Illustration zum Mietrechtsfall „Darf der Vermieter mit behaupteten Schäden gegen die Barkaution aufrechnen, obwohl Verjährung eingewandt wird?“

Fallrahmen

Worum ging es?

  1. 01

    Die Mieterin verlangte nach Mietende die Rückzahlung ihrer Barkaution.

  2. 02

    Der Vermieter rechnete in der Kautionsabrechnung mit behaupteten Schadensersatzforderungen wegen Beschädigung der Mietsache auf.

  3. 03

    Die Mieterin bestritt die Schäden und meinte, die Aufrechnung sei (unter anderem wegen Verjährung) nicht möglich.

Lesepfad

Von Sachverhalt zu praktischer Bedeutung

  1. 1Worum ging es?
  2. 2Der Fall
  3. 3Kurzfazit
  4. 4Relevanz
  5. 5Praxis

Sachverhalt

Der Fall

Die Klägerin hatte eine Wohnung gemietet und bei Mietbeginn eine Barkaution geleistet.
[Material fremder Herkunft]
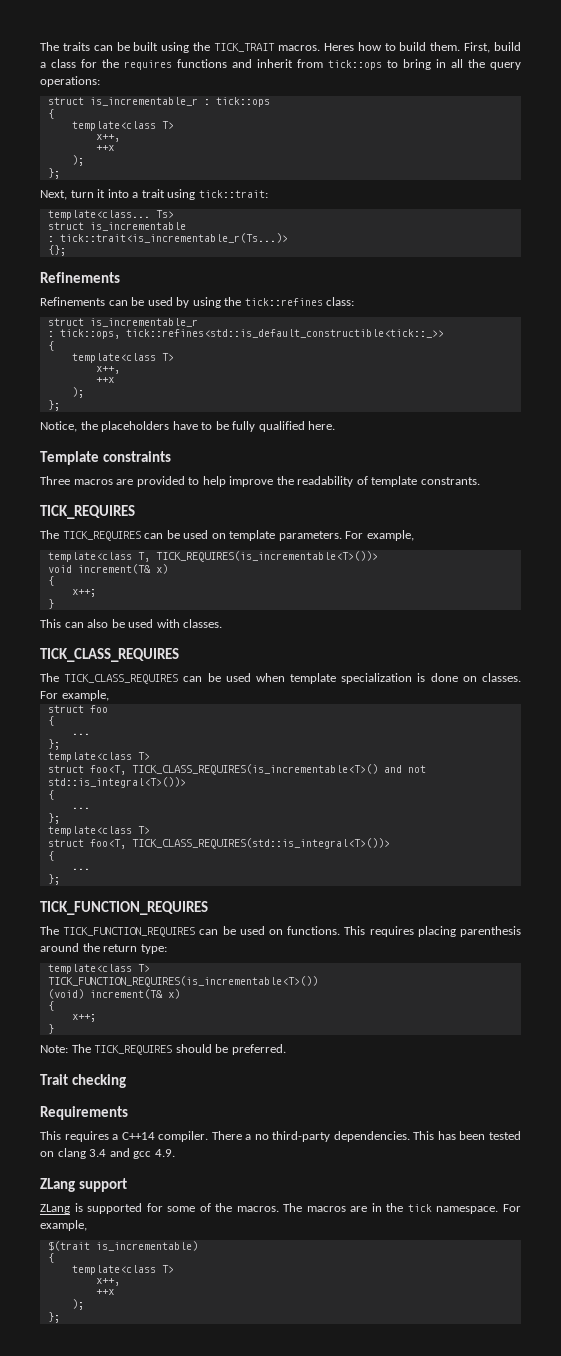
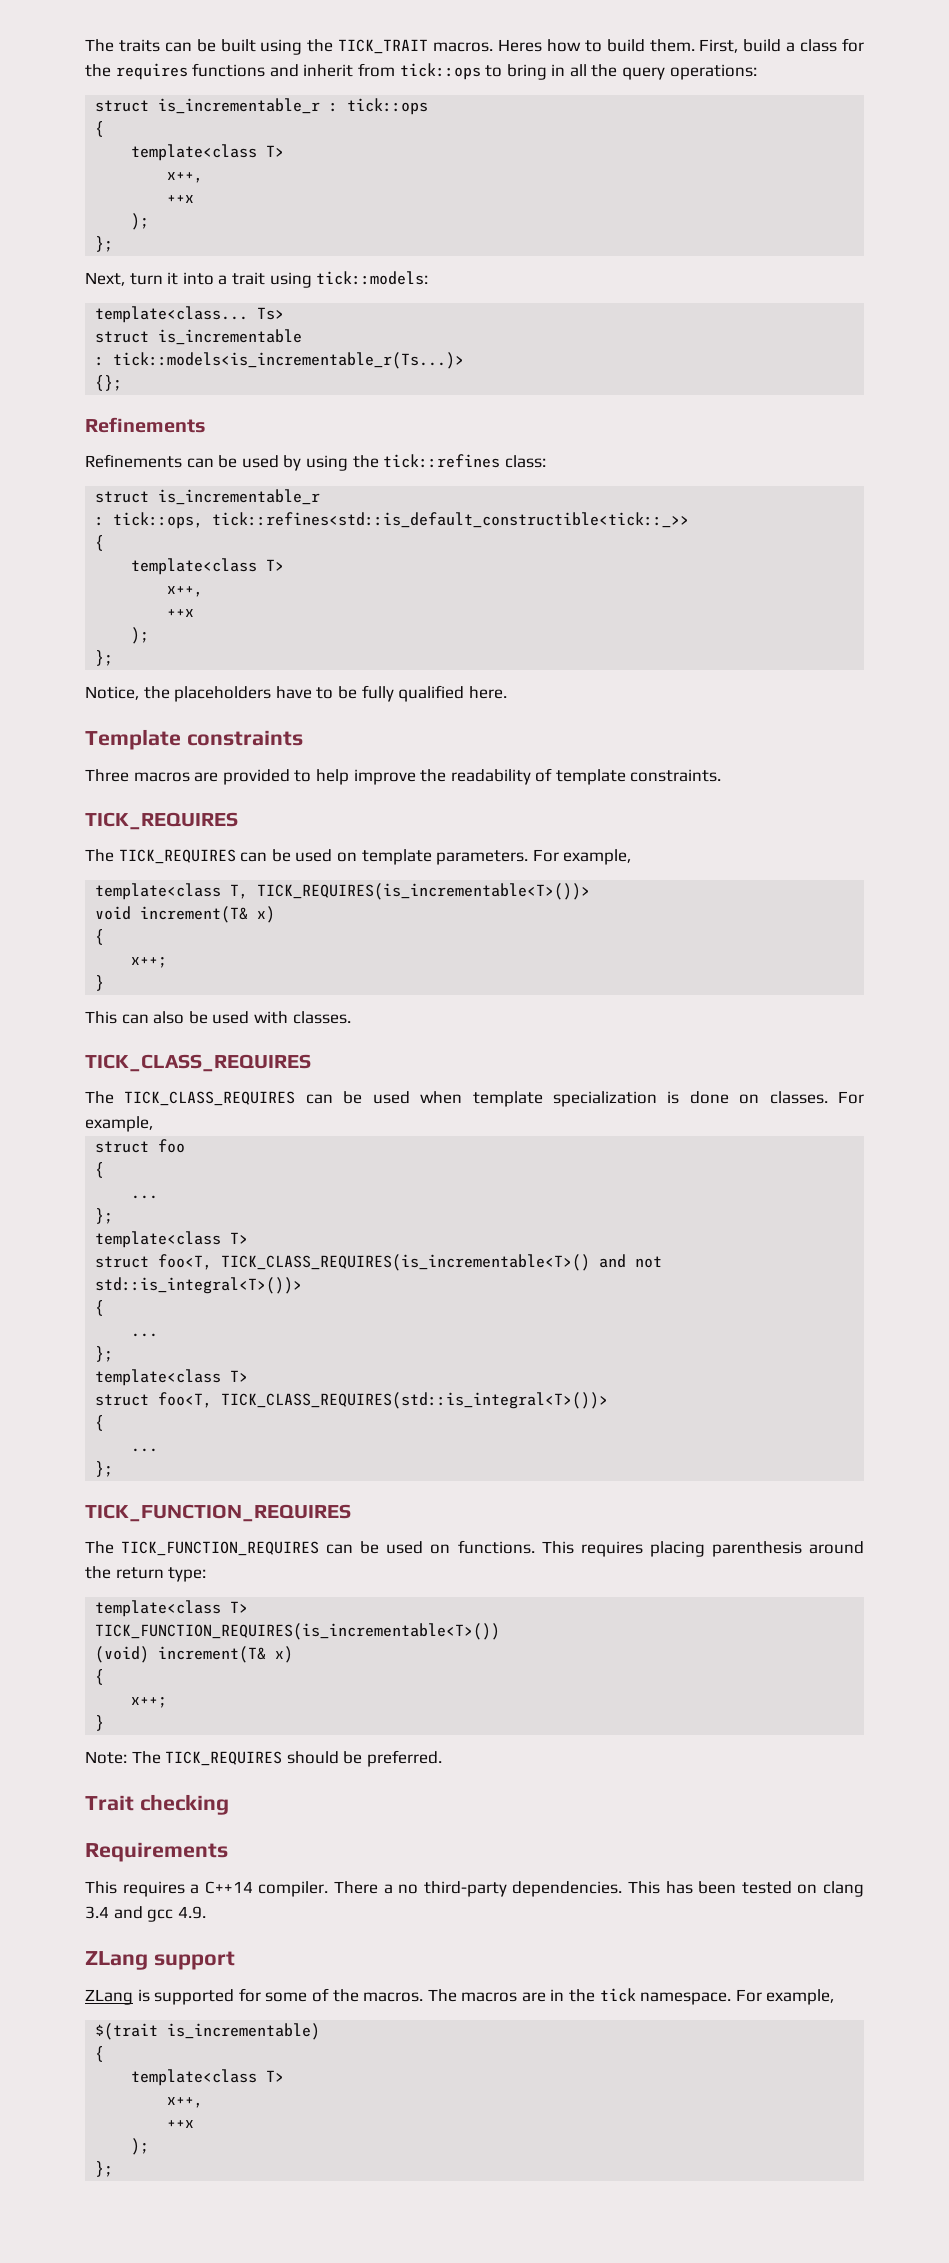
[198,190,268,198] tick::trait: -> [316,271,429,285] tick::models:
[59,233,288,243] tick::trait<is_incrementable_r(Ts...)> -> [113,352,465,369] tick::models<is_incrementable_r(Ts...)>
[420,477,480,485] constrants. -> [630,769,722,782] constraints.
Nach Beendigung des Mietverhältnisses gab sie die Wohnung im November 2019 zurück und verlangte anschließend die Rückzahlung der Kaution.

Der Vermieter rechnete im Mai 2020 über die Kaution ab. Dabei stellte er dem Kautionsguthaben eigene, von der Mieterin bestrittene Schadensersatzansprüche wegen Beschädigung der Mietsache gegenüber. Die behaupteten Gegenforderungen überstiegen das Kautionsguthaben.

Die Mieterin berief sich auf Verjährung. In den Vorinstanzen hatte ihre Klage Erfolg, weil das Berufungsgericht die Aufrechnung für unwirksam hielt. Es meinte, der Schadensersatzanspruch sei bei Erklärung der Aufrechnung bereits verjährt gewesen und eine Aufrechnungslage habe vorher mangels Gleichartigkeit noch nicht bestanden.

Kern des Streits vor dem Bundesgerichtshof war daher, ob der Vermieter seine Ersetzungsbefugnis, also das Verlangen von Geldersatz statt Wiederherstellung der beschädigten Sache, noch innerhalb der kurzen mietrechtlichen Verjährungsfrist ausüben musste. Für die Praxis ging es darum, ob die Barkaution auch nach Ablauf dieser Frist noch zur Verrechnung streitiger Schäden eingesetzt werden kann.

Ergebnis

Kurzfazit

  • Der Vermieter bekam vor dem BGH Recht: Seine Aufrechnung wird nicht schon durch die Verjährungseinrede „abgeschnitten“.
  • Grund: Eine Barkautionsabrede ist typischerweise so zu verstehen, dass der Vermieter sich nach Mietende im Rahmen der Kautionsabrechnung auch wegen möglicher Schadensersatzansprüche durch Aufrechnung befriedigen können soll – und dass das nicht allein daran scheitert, ob die Ersetzungsbefugnis nach § 249 Abs. 2 Satz 1 BGB in unverjährter Zeit ausgeübt wurde (§ 215 Alt. 1 BGB).

Einordnung

Warum ist das relevant?

  1. 1

    Barkaution dient typischerweise als Sicherheit dafür, dass der Vermieter nach Mietende auch Schadensersatzansprüche (z.B. wegen Beschädigungen) abrechnen kann.

  2. 2

    Der BGH stellt klar: Diese Sicherungsfunktion soll nicht allein an § 249 Abs. 2 BGB-Details (Ersetzungsbefugnis) und der daraus konstruierten „fehlenden Gleichartigkeit“ in unverjährter Zeit scheitern.

Anwendung

Was heißt das praktisch?

Für Vermieter

  • Wenn nach Mietende Schäden behauptet werden, ist Aufrechnung im Rahmen der Kautionsabrechnung ein typischer Weg (Barkaution als Sicherheit).
  • Nach dieser Entscheidung darf das nicht allein daran scheitern, ob die „Ersetzungsbefugnis“ nach § 249 Abs. 2 Satz 1 BGB in unverjährter Zeit ausgeübt wurde.

Für Mieter

  • Ein Kautionsrückzahlungsanspruch kann durch Aufrechnung des Vermieters mit behaupteten Schadensersatzansprüchen beeinflusst werden.
  • Das Urteil bedeutet nicht, dass der Vermieter automatisch gewinnt – aber: Verjährung/§ 249-Argumente können die Aufrechnung nicht ohne Weiteres „abschneiden“.